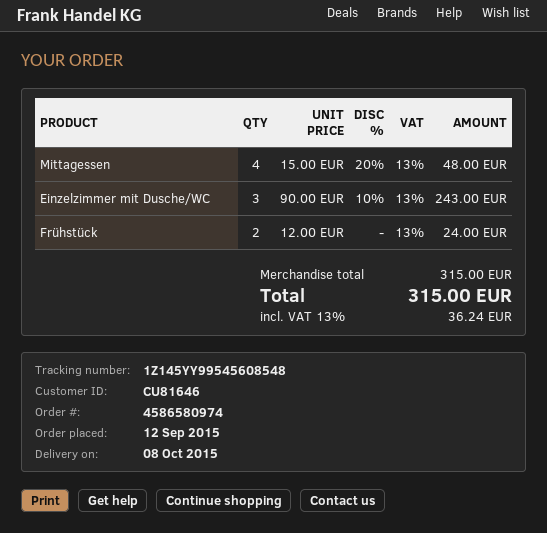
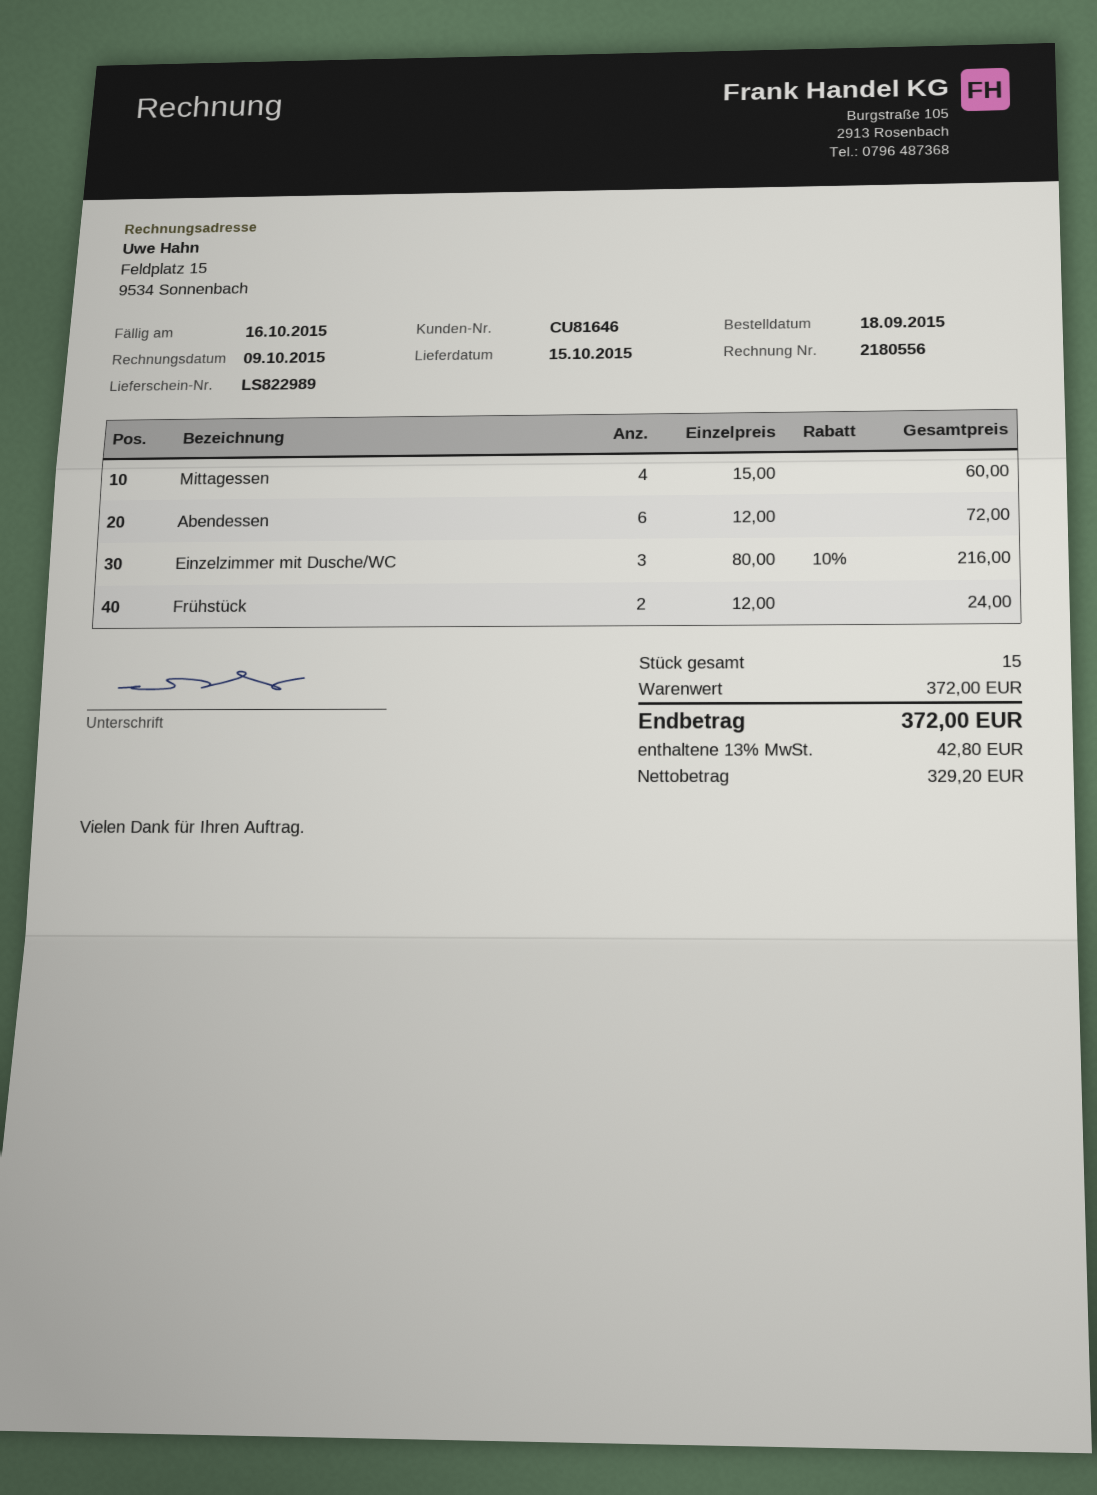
order date: 2015-09-12 -> 2015-09-18
delivery date: 2015-10-08 -> 2015-10-15
Mittagessen: 4 x 15.00 - 20% = 48.00 -> 4 x 15.00 = 60.00
Einzelzimmer mit Dusche/WC: 3 x 90.00 - 10% = 243.00 -> 3 x 80.00 - 10% = 216.00
Abendessen: none -> 6 x 12.00 = 72.00
subtotal: 315.00 -> 372.00
tax: 13% = 36.24 -> 13% = 42.80
total: 315.00 -> 372.00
────
▶ [Exercise goal]: Using the line that contains "delivery date: 2015-10-08 -> 2015-10-15" as the first, reproduce each line exactly through the last line of the listing.

▶ [Response to the exercise]:
delivery date: 2015-10-08 -> 2015-10-15
Mittagessen: 4 x 15.00 - 20% = 48.00 -> 4 x 15.00 = 60.00
Einzelzimmer mit Dusche/WC: 3 x 90.00 - 10% = 243.00 -> 3 x 80.00 - 10% = 216.00
Abendessen: none -> 6 x 12.00 = 72.00
subtotal: 315.00 -> 372.00
tax: 13% = 36.24 -> 13% = 42.80
total: 315.00 -> 372.00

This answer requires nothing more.